EXERCISE AIM: Reproduce exactly the lines of this material that begin at the line with "-102,7 +102,7 @@" and end at the line with "background: linear-gradient(to bottom, #a7cbea", both included. Omit the pictures and everything else.
———
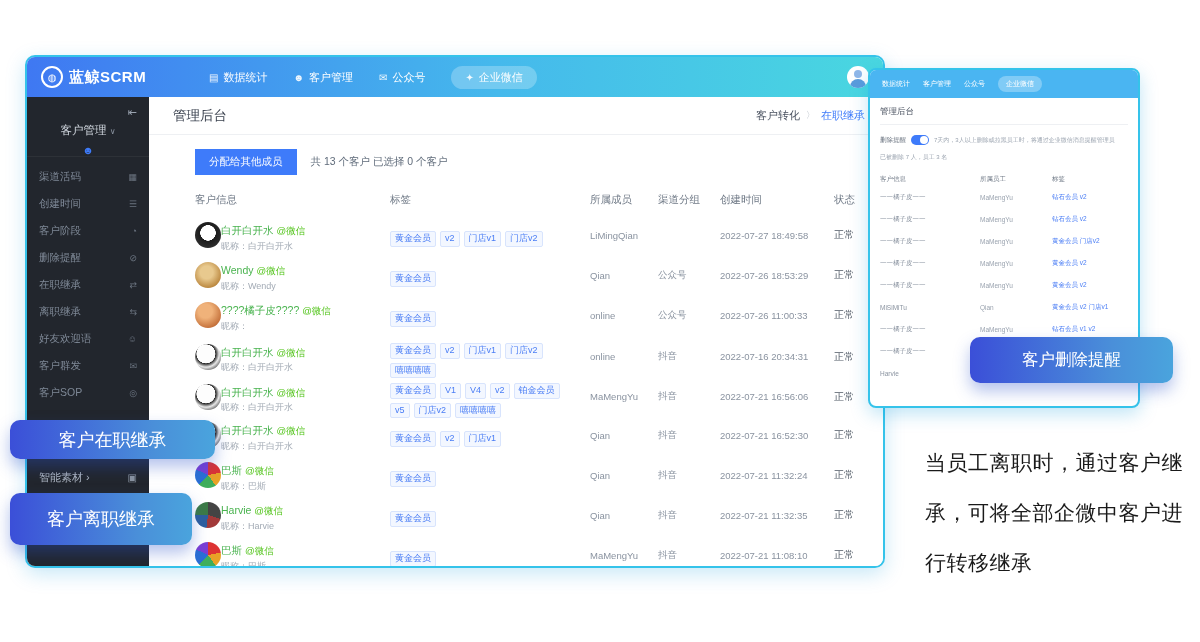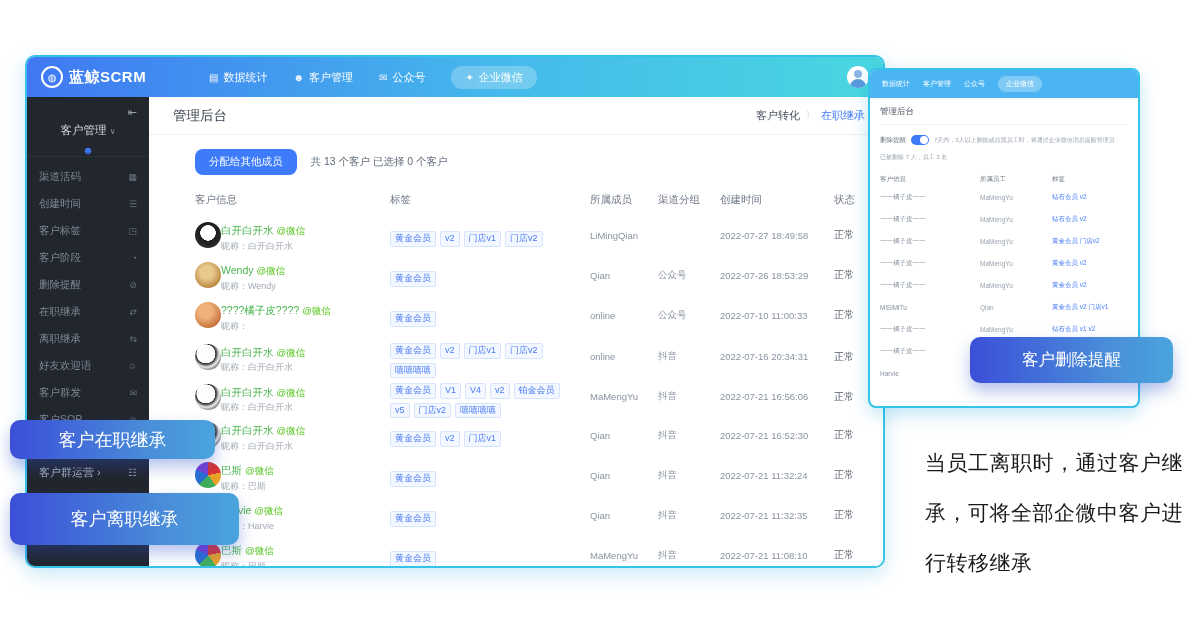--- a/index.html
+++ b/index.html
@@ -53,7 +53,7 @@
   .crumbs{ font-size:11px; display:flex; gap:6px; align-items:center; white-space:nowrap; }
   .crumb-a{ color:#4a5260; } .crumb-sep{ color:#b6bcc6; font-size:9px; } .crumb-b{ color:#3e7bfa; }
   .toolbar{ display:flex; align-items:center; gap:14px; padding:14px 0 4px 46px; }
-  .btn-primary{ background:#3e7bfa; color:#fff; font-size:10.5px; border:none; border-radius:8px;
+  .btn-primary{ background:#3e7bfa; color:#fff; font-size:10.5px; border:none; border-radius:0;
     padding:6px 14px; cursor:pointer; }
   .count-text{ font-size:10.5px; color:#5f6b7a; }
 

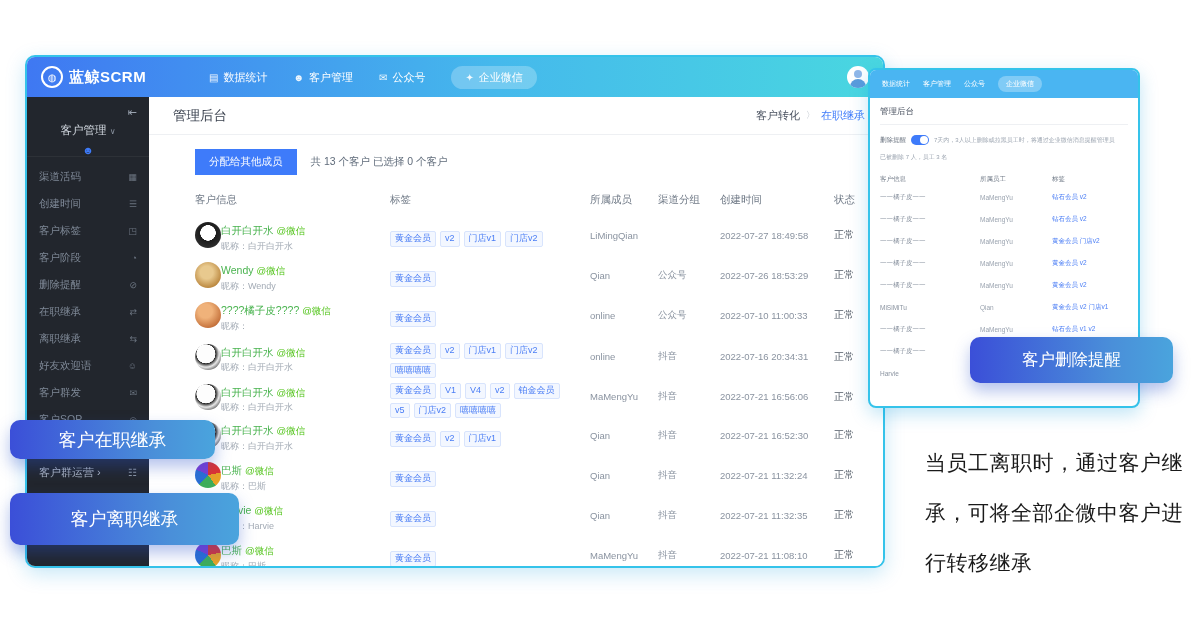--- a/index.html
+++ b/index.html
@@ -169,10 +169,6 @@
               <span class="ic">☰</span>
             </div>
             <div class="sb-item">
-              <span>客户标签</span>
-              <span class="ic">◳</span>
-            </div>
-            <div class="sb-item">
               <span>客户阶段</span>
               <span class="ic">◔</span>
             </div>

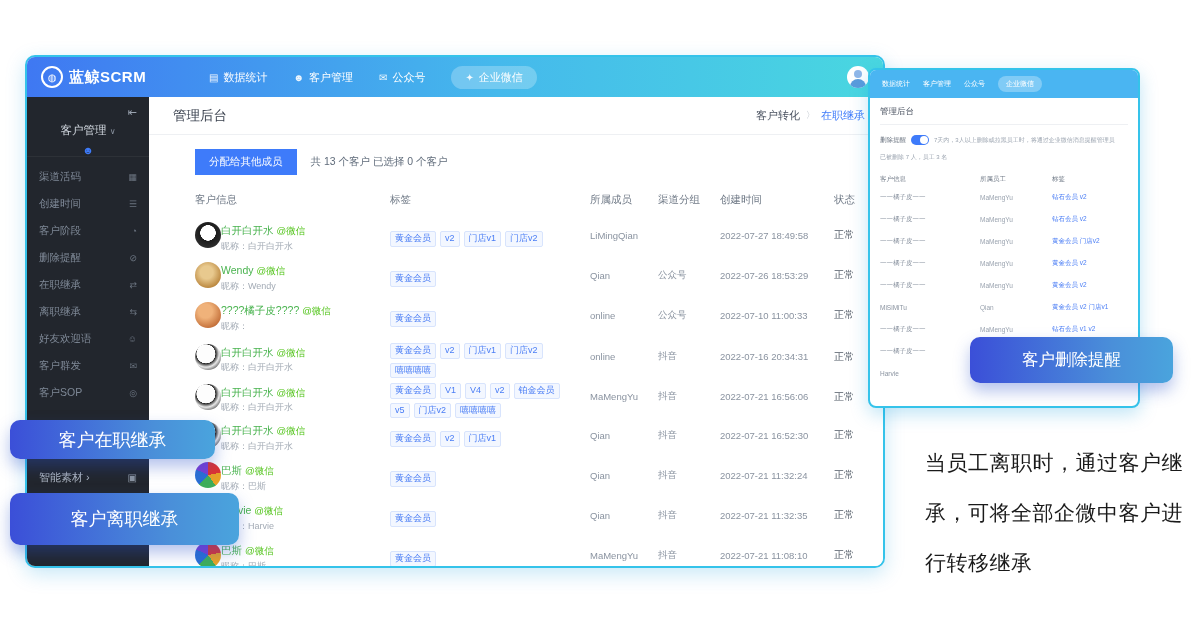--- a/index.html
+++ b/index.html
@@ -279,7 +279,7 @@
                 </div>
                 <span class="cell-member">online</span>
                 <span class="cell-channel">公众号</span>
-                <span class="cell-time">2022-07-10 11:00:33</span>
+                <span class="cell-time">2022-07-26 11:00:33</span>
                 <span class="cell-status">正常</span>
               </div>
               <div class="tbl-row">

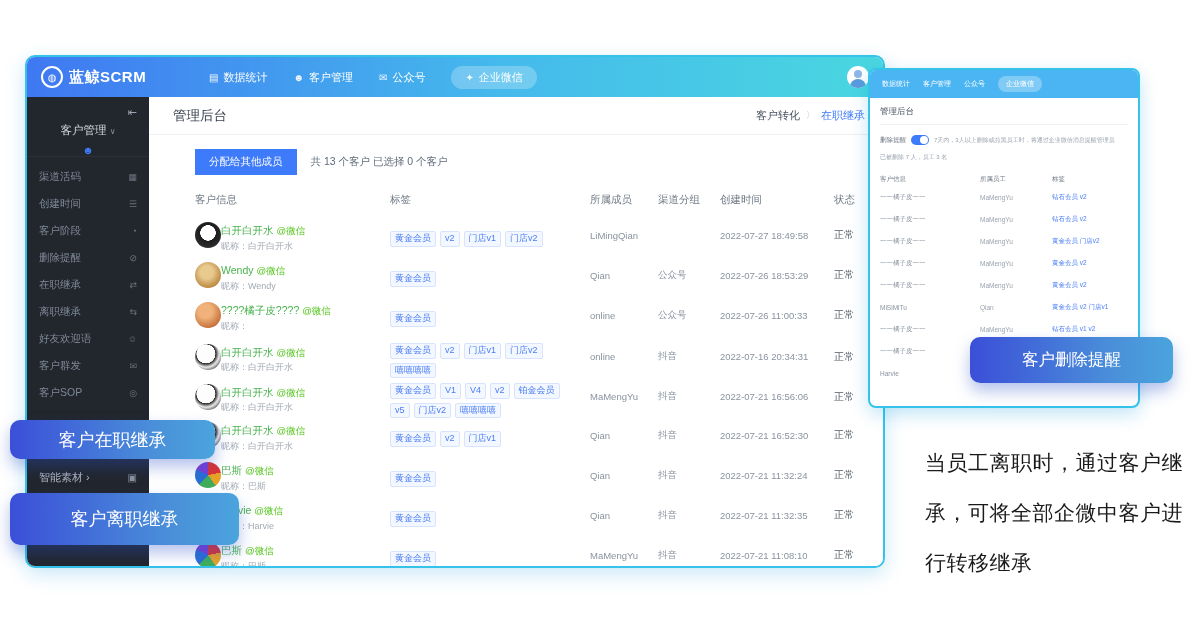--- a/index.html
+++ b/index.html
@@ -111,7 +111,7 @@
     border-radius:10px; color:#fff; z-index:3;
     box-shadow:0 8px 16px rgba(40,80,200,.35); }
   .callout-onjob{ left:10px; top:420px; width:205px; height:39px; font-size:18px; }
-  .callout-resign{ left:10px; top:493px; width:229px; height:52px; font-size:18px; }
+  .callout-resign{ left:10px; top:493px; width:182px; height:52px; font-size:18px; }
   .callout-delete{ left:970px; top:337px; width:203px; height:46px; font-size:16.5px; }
———
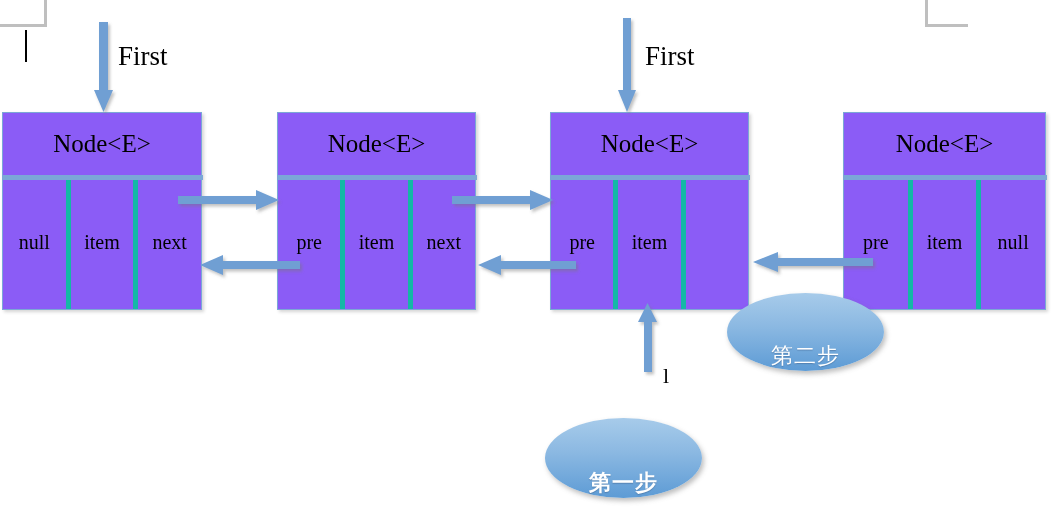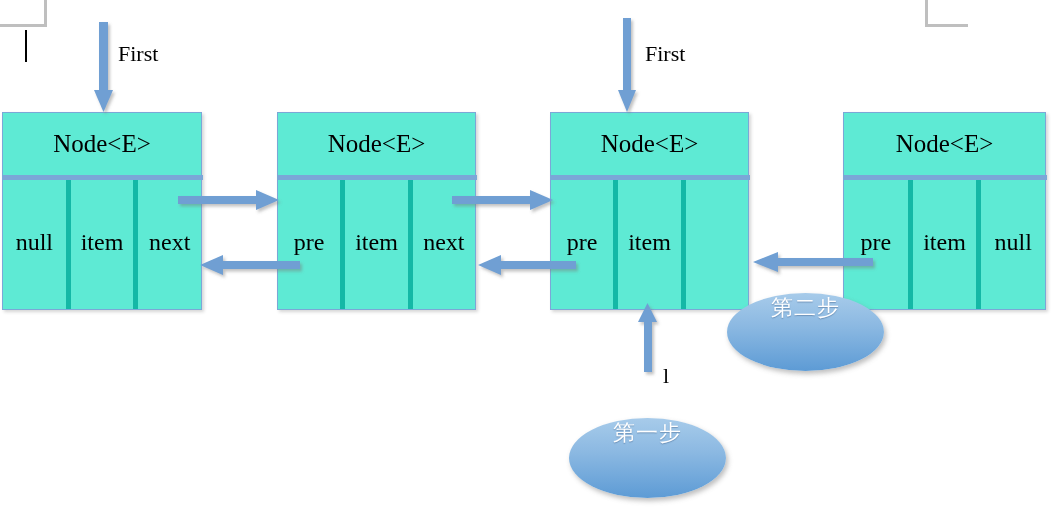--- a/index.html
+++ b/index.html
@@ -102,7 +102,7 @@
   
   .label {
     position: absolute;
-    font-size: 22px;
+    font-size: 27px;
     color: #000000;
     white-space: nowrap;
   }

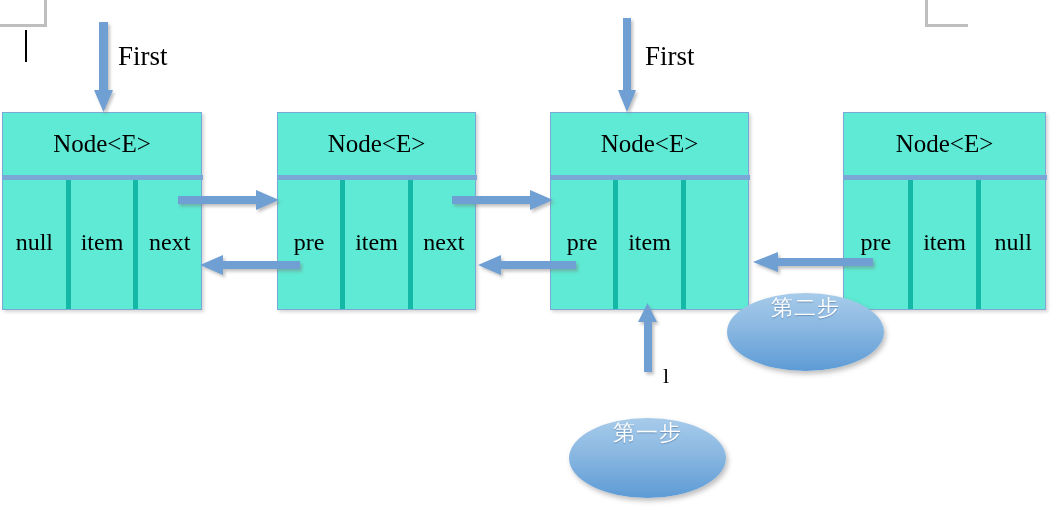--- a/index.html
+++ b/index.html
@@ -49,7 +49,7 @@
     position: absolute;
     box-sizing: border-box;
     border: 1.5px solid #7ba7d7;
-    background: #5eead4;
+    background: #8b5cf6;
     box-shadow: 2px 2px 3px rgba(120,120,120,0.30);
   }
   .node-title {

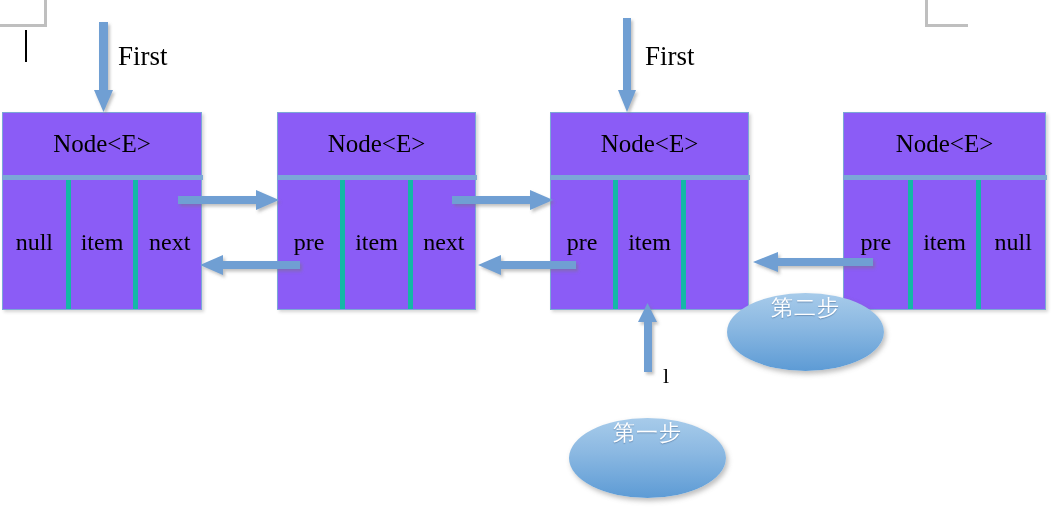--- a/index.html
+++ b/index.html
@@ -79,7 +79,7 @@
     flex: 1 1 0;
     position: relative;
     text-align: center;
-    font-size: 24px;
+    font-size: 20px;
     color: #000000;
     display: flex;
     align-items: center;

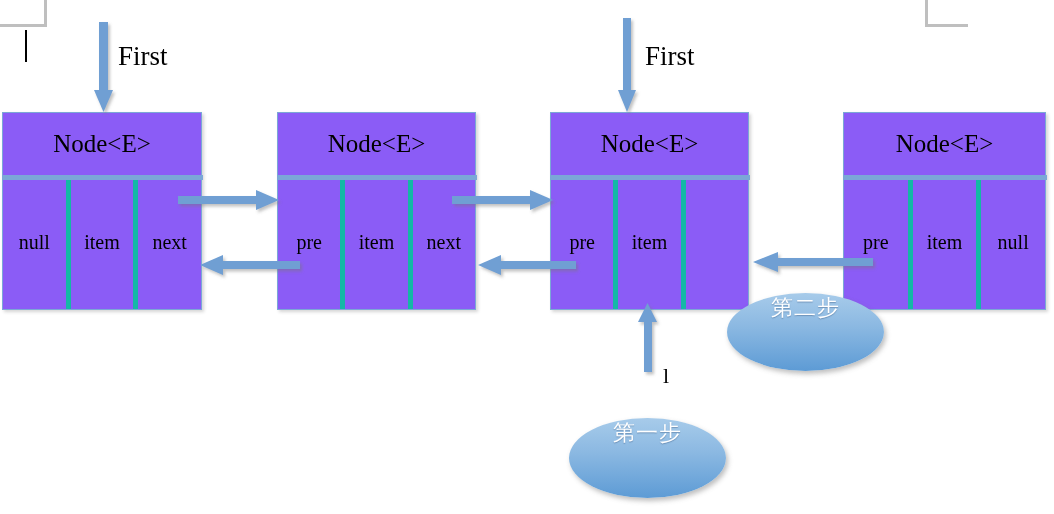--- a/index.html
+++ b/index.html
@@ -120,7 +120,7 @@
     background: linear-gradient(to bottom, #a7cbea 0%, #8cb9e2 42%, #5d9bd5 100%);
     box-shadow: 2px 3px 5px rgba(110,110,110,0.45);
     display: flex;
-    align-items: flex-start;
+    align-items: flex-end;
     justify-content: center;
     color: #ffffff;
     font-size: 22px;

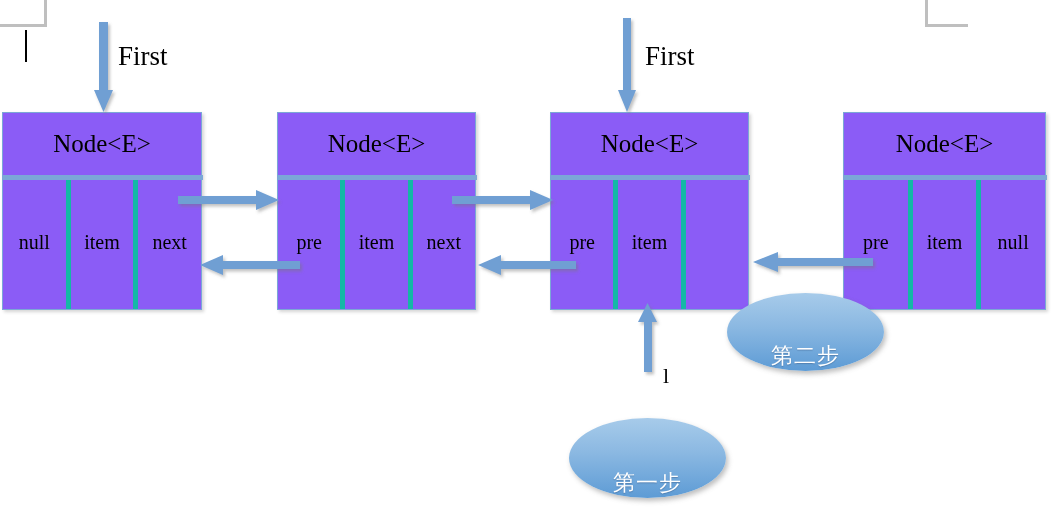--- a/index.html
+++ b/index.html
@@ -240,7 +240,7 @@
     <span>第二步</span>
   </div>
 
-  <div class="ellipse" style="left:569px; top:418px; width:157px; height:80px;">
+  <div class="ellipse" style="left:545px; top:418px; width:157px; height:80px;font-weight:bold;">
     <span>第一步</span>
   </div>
———
SOLUTION TO THIS TASK:
@@ -102,7 +102,7 @@
   
   .label {
     position: absolute;
-    font-size: 22px;
+    font-size: 27px;
     color: #000000;
     white-space: nowrap;
   }

--- a/index.html
+++ b/index.html
@@ -49,7 +49,7 @@
     position: absolute;
     box-sizing: border-box;
     border: 1.5px solid #7ba7d7;
-    background: #5eead4;
+    background: #8b5cf6;
     box-shadow: 2px 2px 3px rgba(120,120,120,0.30);
   }
   .node-title {

--- a/index.html
+++ b/index.html
@@ -79,7 +79,7 @@
     flex: 1 1 0;
     position: relative;
     text-align: center;
-    font-size: 24px;
+    font-size: 20px;
     color: #000000;
     display: flex;
     align-items: center;

--- a/index.html
+++ b/index.html
@@ -120,7 +120,7 @@
     background: linear-gradient(to bottom, #a7cbea 0%, #8cb9e2 42%, #5d9bd5 100%);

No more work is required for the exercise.